The Alabama Center for the Advancement of Artificial Intelligence revived the UA AI Club for its first meeting since the pandemic on Thursday. Students gathered in a packed room in Gordon Palmer Hall to discuss recent achievements in technology and the newest ways to leverage AI in the professional sphere.
“It’s changed the game,” Andrew Hahn, a graduate student and member of the AI Club’s leadership team, said of AI. “Every single industry is going to change, and they’re all going to start utilizing it to do things faster, automation.”
AI has been the talk of the tech world ever since OpenAI’s consumer-oriented DALL-E image generation and ChatGPT-3 language processing models were released to the public, but the original iteration of the UA AI Club dates to before those models were released.
The creation of the UA AI Club coincided with the invention of transformers, code that allowed machine learning models to parse words in context. The UA AI Club Github shows how the club experimented with the code of machine learning models, using assets shared on the open-source machine learning hub TensorFlow.
The new UA AI Club, however, is still finding its footing in a world that has radically changed since its last iteration. The meeting began with Spence Hanegan, a sophomore majoring in computer science and the club’s president, introducing other members of the leadership team who shared AI news and invited other students to help rebuild the club.
“We want to pipeline professionalism for not only current learning AI but also for pushing you towards a future with AI and how it can help you in any career,” said club treasurer Julian Garcia, a junior majoring in aerospace engineering. “We want to have a collaborative environment where members share ideas, contribute to projects and drive innovation.”

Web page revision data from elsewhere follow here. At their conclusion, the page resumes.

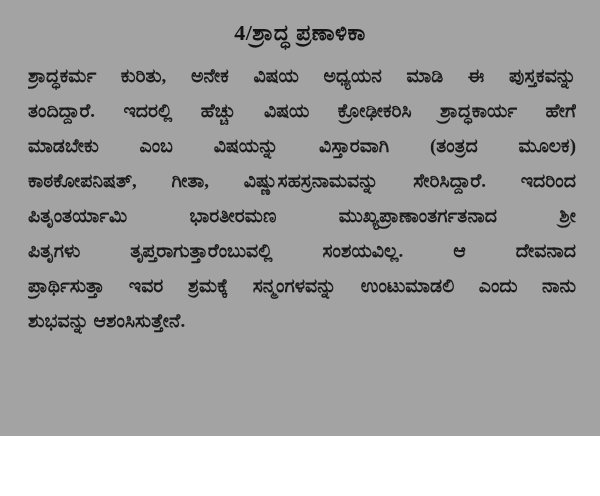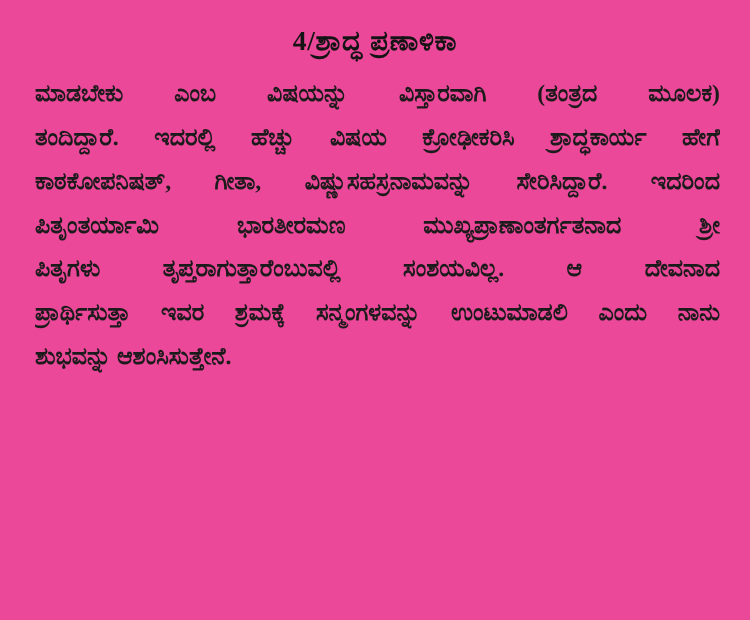"4/ಶ್ರಾದ್ಧ ಪ್ರಣಾಳಿಕಾ" .page { background: #ec4899 -> #a3a3a3; height: 496px -> 436px }
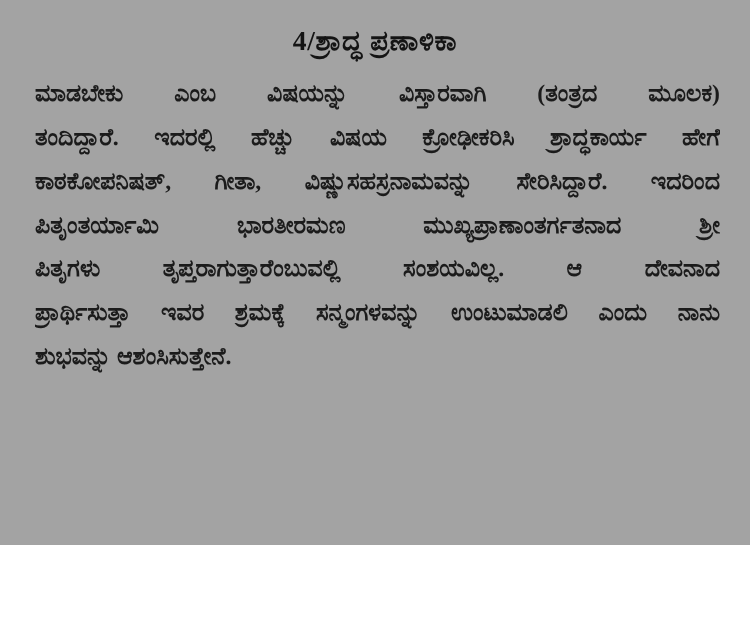"ಶ್ರಾದ್ಧಕರ್ಮ ಕುರಿತು, ಅನೇಕ ವಿಷಯ ಅಧ್ಯಯನ" span.line { html: none -> <span>ಶ್ರಾದ್ಧಕರ್ಮ ಕುರಿತು, ಅನೇಕ ವಿಷಯ ಅಧ್ಯಯನ ಮಾಡಿ ಈ ಪುಸ್ತಕವನ್ನು</span> }
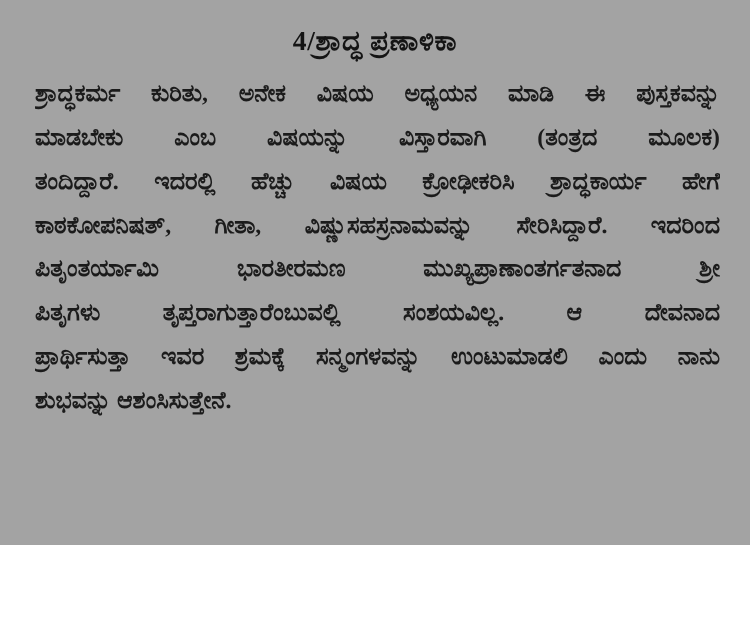"ಮಾಡಬೇಕು ಎಂಬ ವಿಷಯನ್ನು ವಿಸ್ತಾರವಾಗಿ (ತಂತ್ರದ" span.line { order: before "ತಂದಿದ್ದಾರೆ. ಇದರಲ್ಲಿ ಹೆಚ್ಚು ವಿಷಯ" -> after "ತಂದಿದ್ದಾರೆ. ಇದರಲ್ಲಿ ಹೆಚ್ಚು ವಿಷಯ" }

Later, Jiaqi Gong, the club’s faculty advisor and director of the Alabama Center for the Advancement of AI, described to the club the recent developments in AI technology he viewed as transformational. Calculations that used to take place in the hundreds of thousands, he explained, are now taking place by the trillions with every search.
“I always have industry researchers come to me and say, ‘What is AI and how can I integrate it into my company?’” Jiaqi said. “This is the golden age for AI.”
Jiaqi also said that this window for growth in the field, which he estimated to be in the next five to 10 years, would be make or break for the future of the industry as a whole.
After Jiaqi’s presentation, the leadership team of the AI Club showed two examples of uses of the OpenAI application programming interface, a backend that allows programmers versed in Python to create their own commands for OpenAI’s tools.
The team showcased a program that automatically answered trivia questions in a spreadsheet and another program that searched for sources online and categorized them as relevant or irrelevant. Using these programs, power users can ask ChatGPT thousands of questions in the span of minutes without having to type a single word.
Hahn also emphasized that tools like ChatGPT are heavily dependent on user skill and often require prompting techniques to produce the right information.
“If you’re good, you can get ChatGPT to do it in one shot, complete your whole assignment,” Hahn said. Being capable of leveraging AI to complete menial tasks quickly will help to “stand out” and “create value.”
He also emphasized AI’s usage as a way to streamline traditional programming, claiming to have made his sample codes with AI assistance, although experts have warned that AI-generated code is less secure, less efficient and sometimes less correct. Some of this is related to AI “hallucinations,” which are a flaw inherent to the structure of programs like ChatGPT.
Hahn said that strategies to mitigate hallucinations, like retrieval-augmented generations, could assuage concerns about using ChatGPT to answer technical and safety questions. Although, he added that the topic should be explored further in future meetings.
The UA AI Club is planning to host weekly events going forward, and its next meeting will take place in the Northeast Medical Building on Thursday.
“You guys should all be interested in AI,” Hahn said. “No matter what your major is, whether it’s mechanical engineering or business, these new large language models are going to come in, and they’re going to change the industry.”